According to global merger and acquisition tracker Dealogic, Chinese foreign direct investments amounted to $18bn in 2014. This sum is even double the figure of 2013, which undoubtedly quantifies how significant the Chinese expansion into Europe may be.
“Chinese investment in Europe has become much more diverse in recent years and is now extending into all parts of Europe. What we’re seeing is the maturing and normalization of Chinese investment processes in line with the international economy.”
Thomas Gilles, Chairman of the EMEA-China Group, Baker & McKenzie
The past couple of years appear to demonstrate the manner by which this “normalization” period is going to have a somewhat steeper line.
This situation brings forth both advantages and disadvantages.
By attracting new investors, European companies acquire a valuable source of cash, which could be invested in new developing new technologies. Despite the vast sums invested, the European economy does not take advantage of all the benefit, since 86% of total investments represents acquisitions and only 14% represents greenfield projects and expansions- the kind of investments that spur economic activity and growth.
This trend appears more prominent in Western European countries and there are no clear signals to indicate that the Chinese investors will bet on Eastern European countries. The most attractive countries for investors appear to be as follows:
- United Kingdom: $16bn
- Germany: $8.4bn
- France: $8bn
- Portugal: $6.7bn
- Italy: $5.6bn
- Netherlands: $4bn
- Hungary: $2.6bn
- Sweden: $2bn
- Spain: $2.5bn
- Belgium: $1.2bn
In 2014, the Chinese investors were mainly attracted by the following sectors: agriculture, energy and real estate but analysing the numbers for the 2000-2014 we can see that the second most important sector was automotive at $7.7bn.
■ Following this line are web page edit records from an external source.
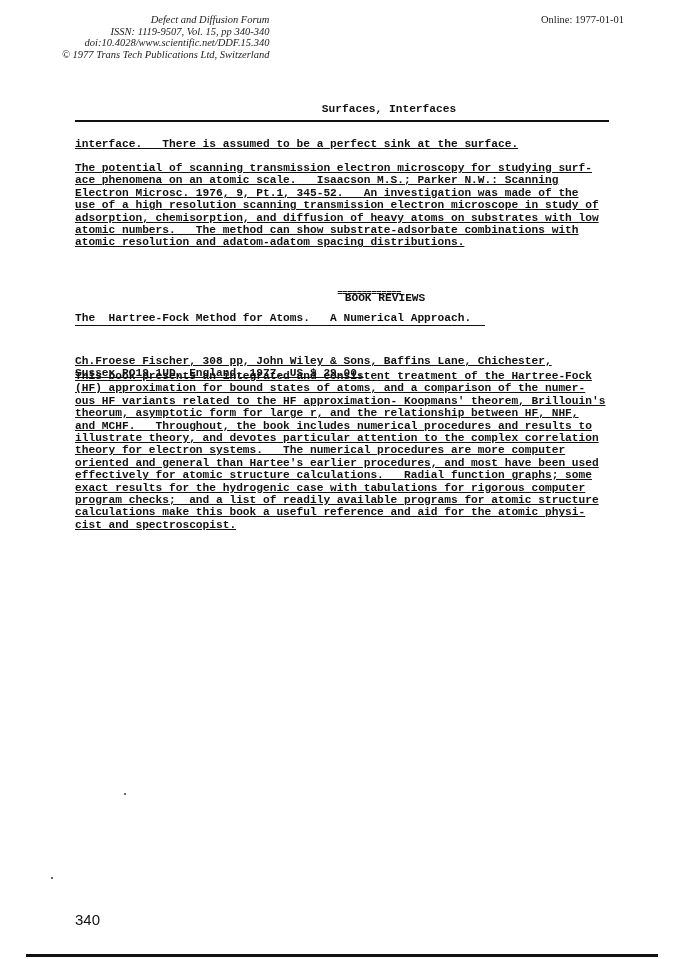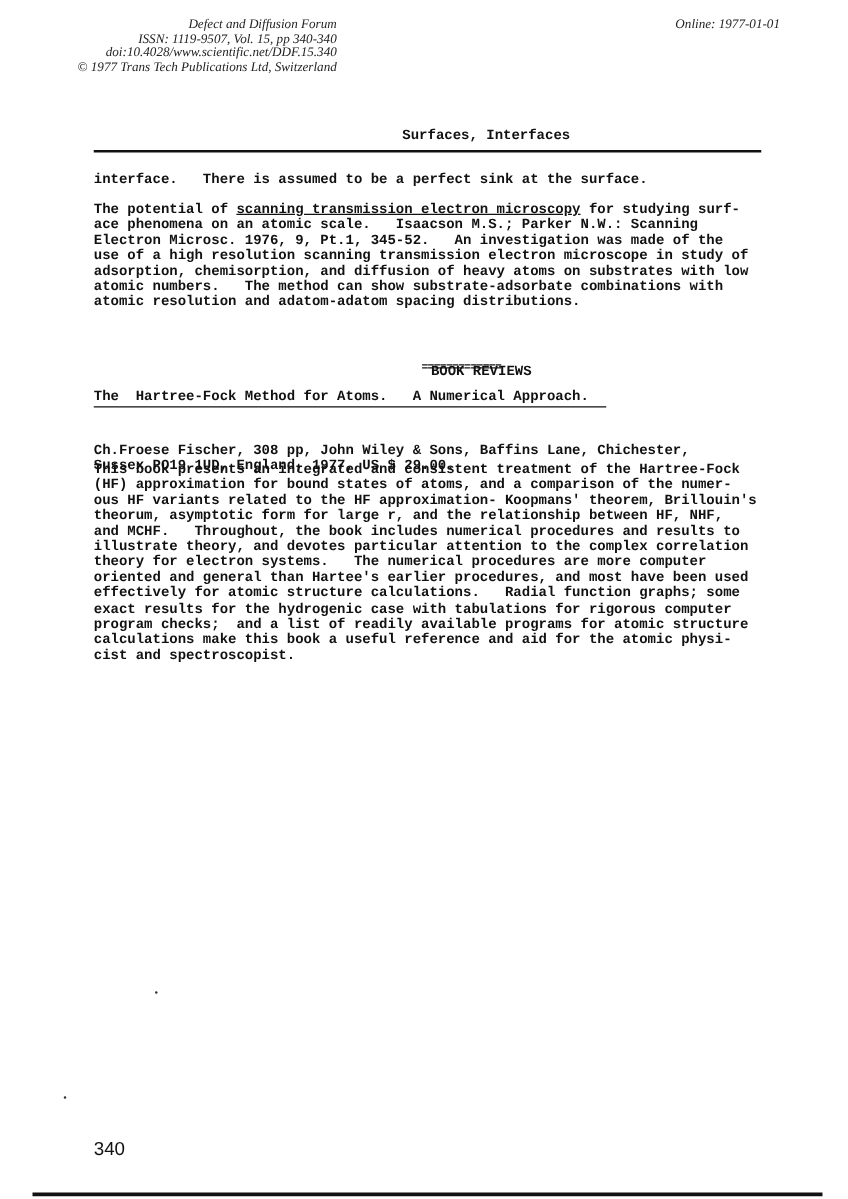--- a/index.html
+++ b/index.html
@@ -1,22 +1,22 @@
 <!DOCTYPE html>
 <html><head>
 <meta charset="utf-8">
 <style>
   html, body { margin: 0; padding: 0; background: #ffffff; }
   body { width: 678px; height: 959px; position: relative; overflow: hidden; color: #111; }
   .meta { position: absolute; left: 62px; top: 14px; font-family: "Liberation Serif", serif; font-style: italic; font-size: 10.5px; line-height: 11.5px; color: #222; text-align: right; }
-  .online { position: absolute; right: 54px; top: 14px; font-family: "Liberation Serif", serif; font-style: italic; font-size: 10.5px; color: #222; }
+  .online { position: absolute; right: 54px; top: 14px; font-family: "Liberation Serif", serif; font-size: 10.5px; color: #222; }
   .mono { font-family: "Liberation Mono", monospace; font-size: 11.2px; line-height: 12.4px; color: #111; font-weight: bold; }
   .section-title { position: absolute; left: 0; width: 678px; top: 103px; text-align: center; padding-left: 36px; box-sizing: border-box; margin-left: 32px; }
   .rule-top { position: absolute; left: 75px; width: 534px; top: 120px; height: 2px; background: #111; }
-  .p { position: absolute; left: 75px; width: 560px; white-space: pre; }
+  .p { position: absolute; left: 75px; width: 560px; white-space: pre; text-decoration: underline; }
   .p1 { top: 138px; }
   .p2 { top: 162px; }
   .br-title { position: absolute; left: 0; width: 678px; top: 292px; text-align: center; padding-left: 92px; box-sizing: border-box; }
   .br-under { position: absolute; left: 0; width: 678px; top: 288px; text-align: center; padding-left: 60px; box-sizing: border-box; font-size: 9px; letter-spacing: -0.5px; }
   .book-title { position: absolute; left: 75px; top: 312px; white-space: pre; }
   .book-rule { position: absolute; left: 75px; width: 410px; top: 325px; height: 1px; background: #111; }
   .p3 { top: 333px; margin-top: 22px; }
   .p4 { top: 370px; }
   .underline { text-decoration: underline; }
   .pagenum { position: absolute; left: 75px; top: 911px; font-family: "Liberation Sans", sans-serif; font-weight: normal; font-size: 15px; }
However, becoming a mature economy, the signals demonstrate that investors are very flexible and able to adapt and invest in different industries with big future pay-outs. This fact is confirmed by Toby Clark, Head of Investment Banking at CICC Europe, who explains:
“The mix of industries Chinese investors are interested in has shifted rapidly, reflecting the changing position of Chinese firms in global value chains and the evolution of China’s policy framework for outbound FDI”
Pirelli’s acquisition is not the first major Chinese investment in Europe, this year. Two important leisure brands, Club Med and Louvre Hotels Group are to be acquired for $4.3bn and $1.5bn respectively.
If the phenomenon continues this way and most probably it will, maybe we should think: Is it China going to buy Europe, piece by piece?